Task directions:
With pictures left out, output exactly the lines of the listing below from the line that has "padding-top: 4px ->" to the line that has "text: 27006223058 ->", both lines kept.

Source data:
====

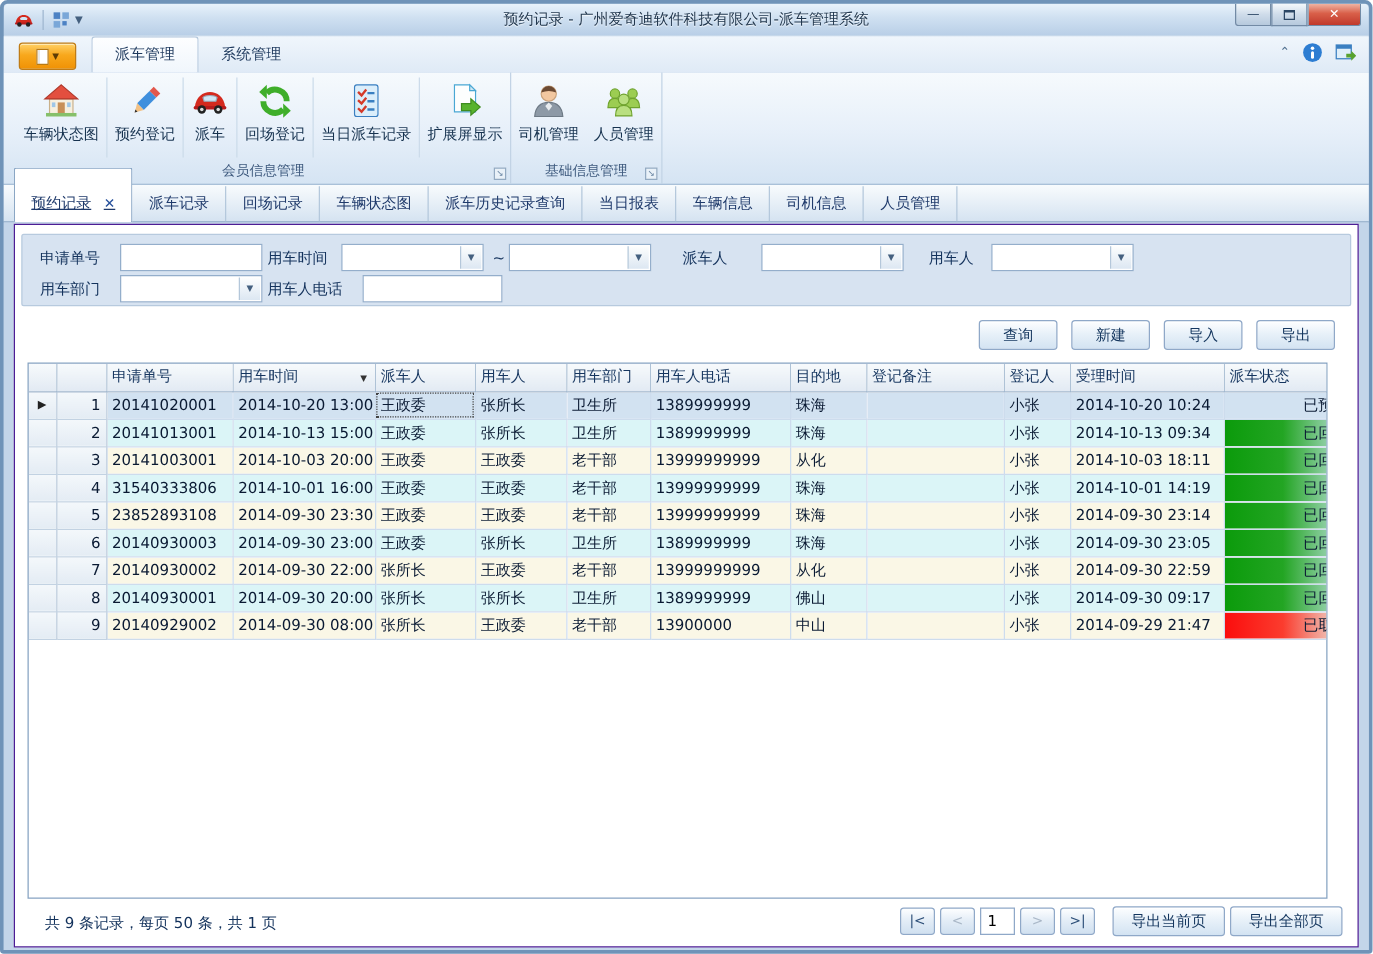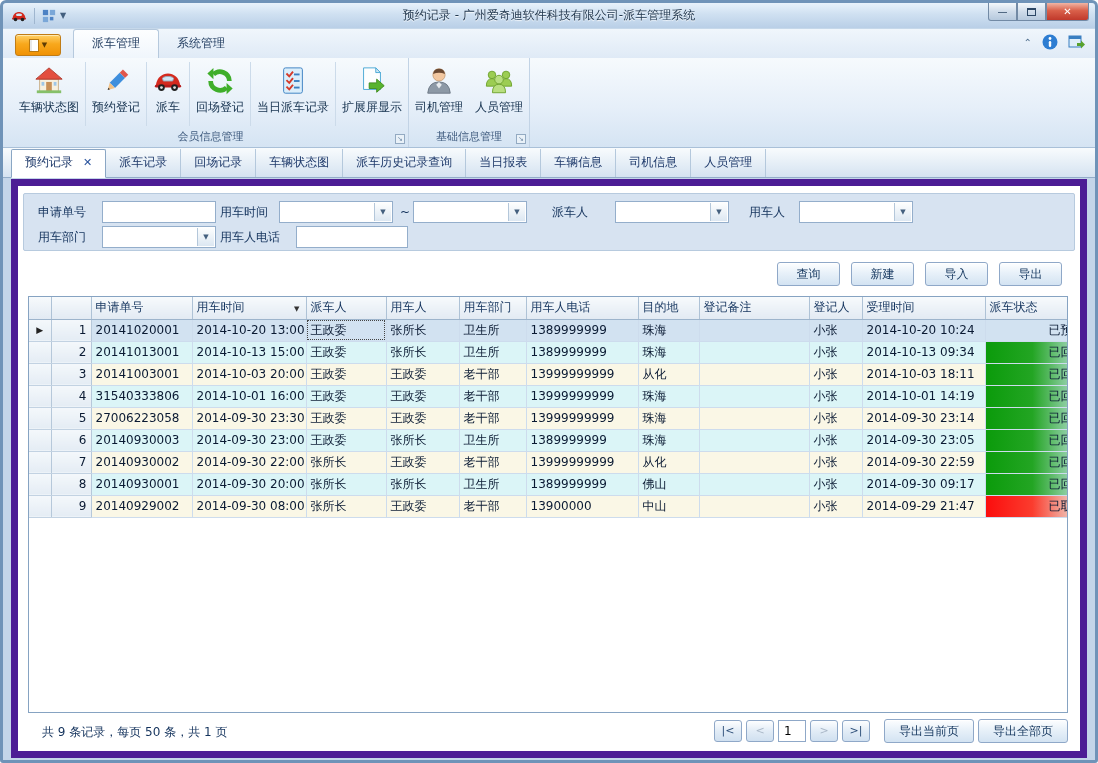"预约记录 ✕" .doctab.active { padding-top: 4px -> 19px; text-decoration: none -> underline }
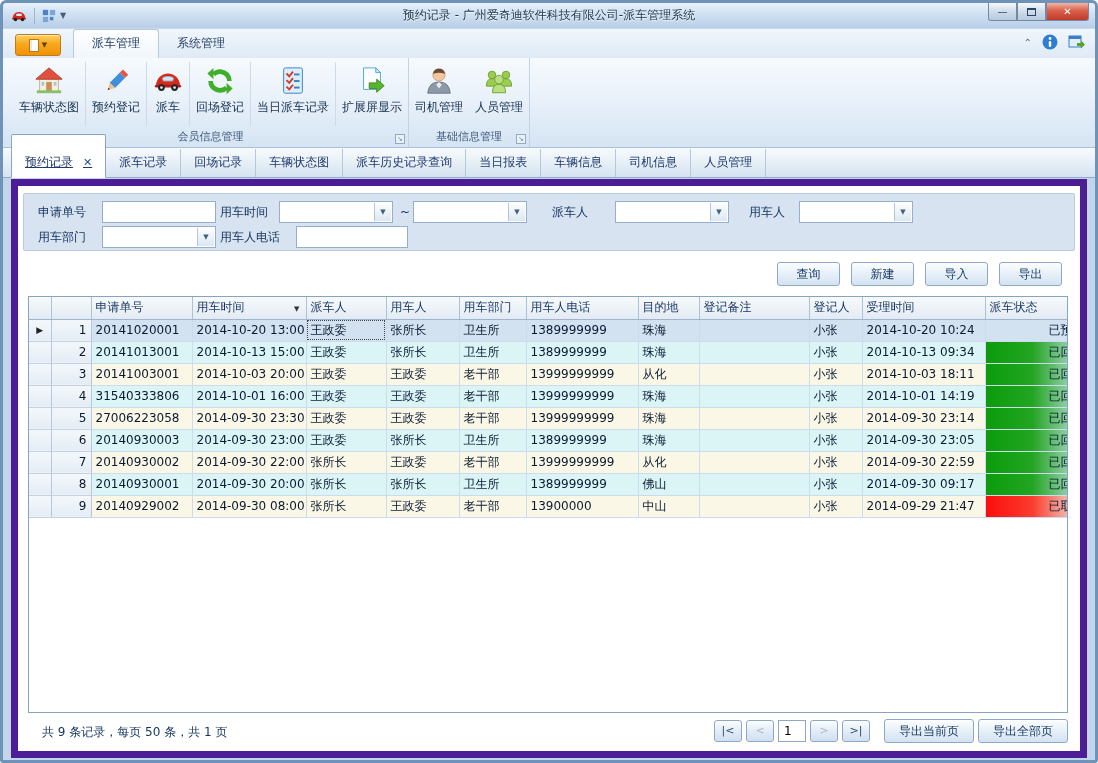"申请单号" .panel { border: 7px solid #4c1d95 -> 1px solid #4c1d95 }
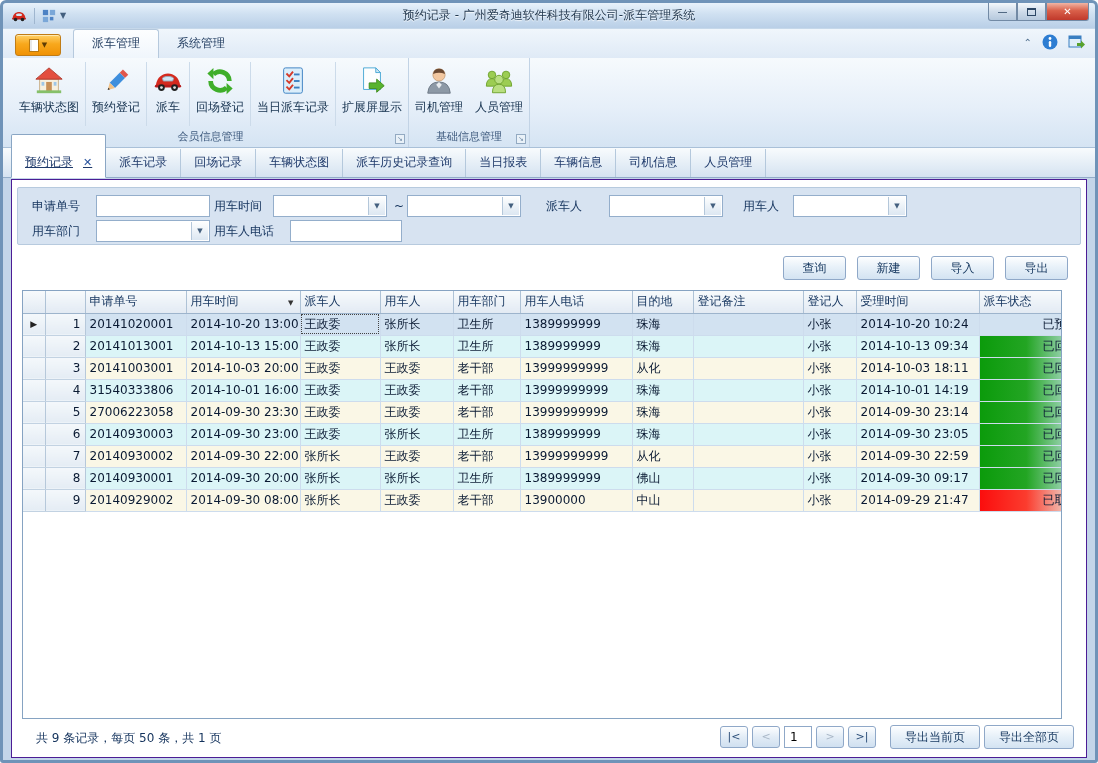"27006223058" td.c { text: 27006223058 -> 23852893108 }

====

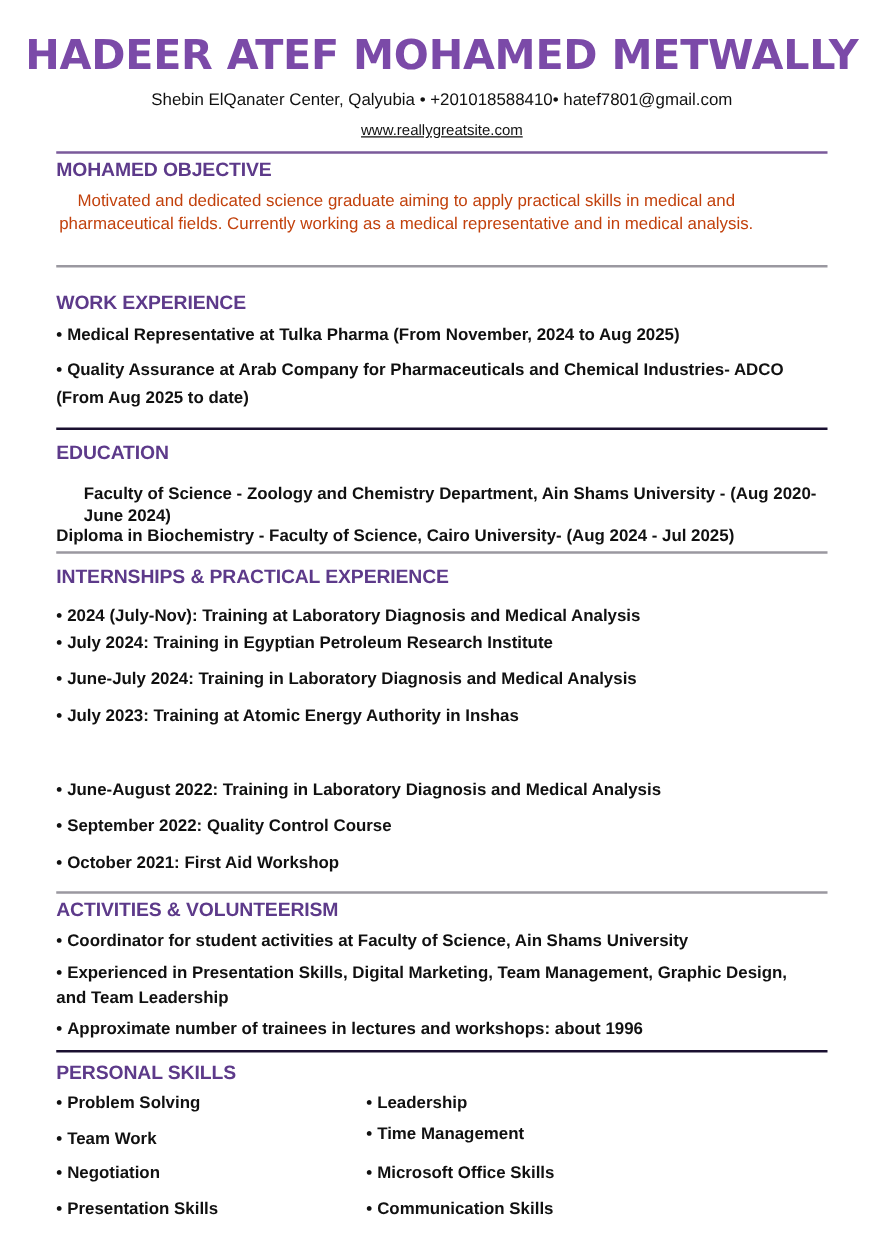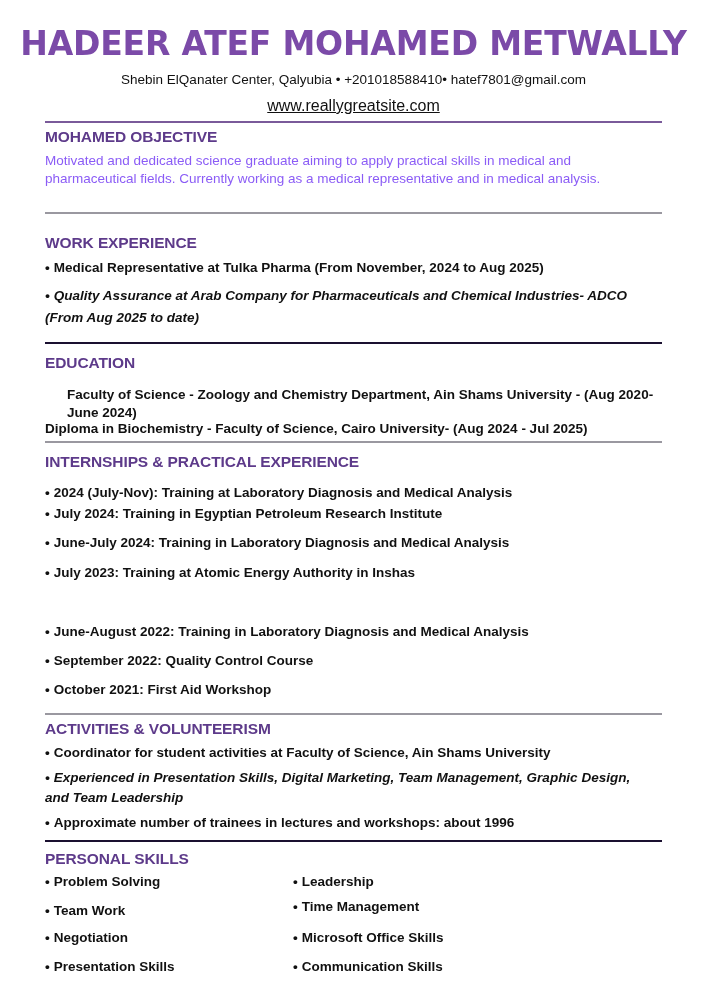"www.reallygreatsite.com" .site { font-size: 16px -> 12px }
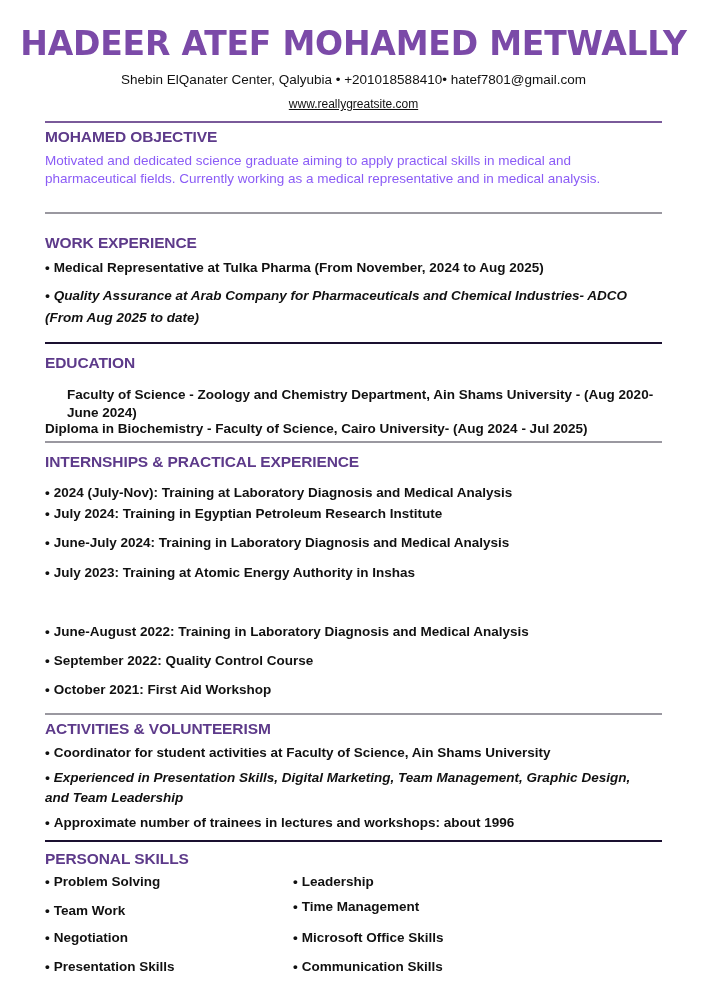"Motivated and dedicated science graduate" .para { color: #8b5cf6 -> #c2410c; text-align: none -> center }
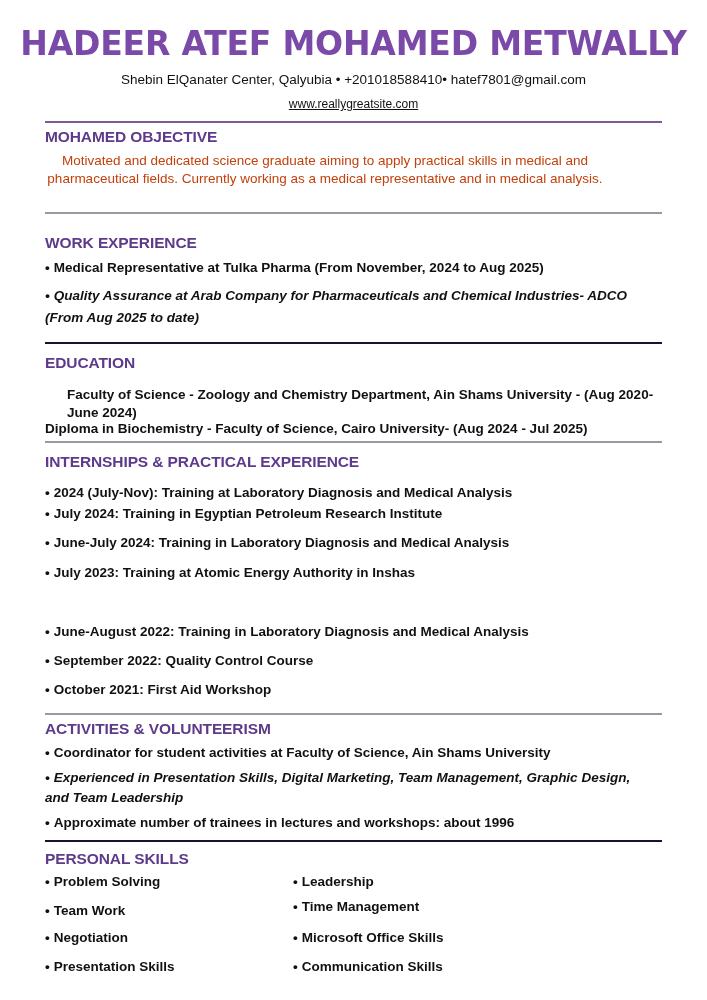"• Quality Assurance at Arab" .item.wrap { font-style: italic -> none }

====

Answer:
"预约记录 ✕" .doctab.active { padding-top: 4px -> 19px; text-decoration: none -> underline }
"申请单号" .panel { border: 7px solid #4c1d95 -> 1px solid #4c1d95 }
"27006223058" td.c { text: 27006223058 -> 23852893108 }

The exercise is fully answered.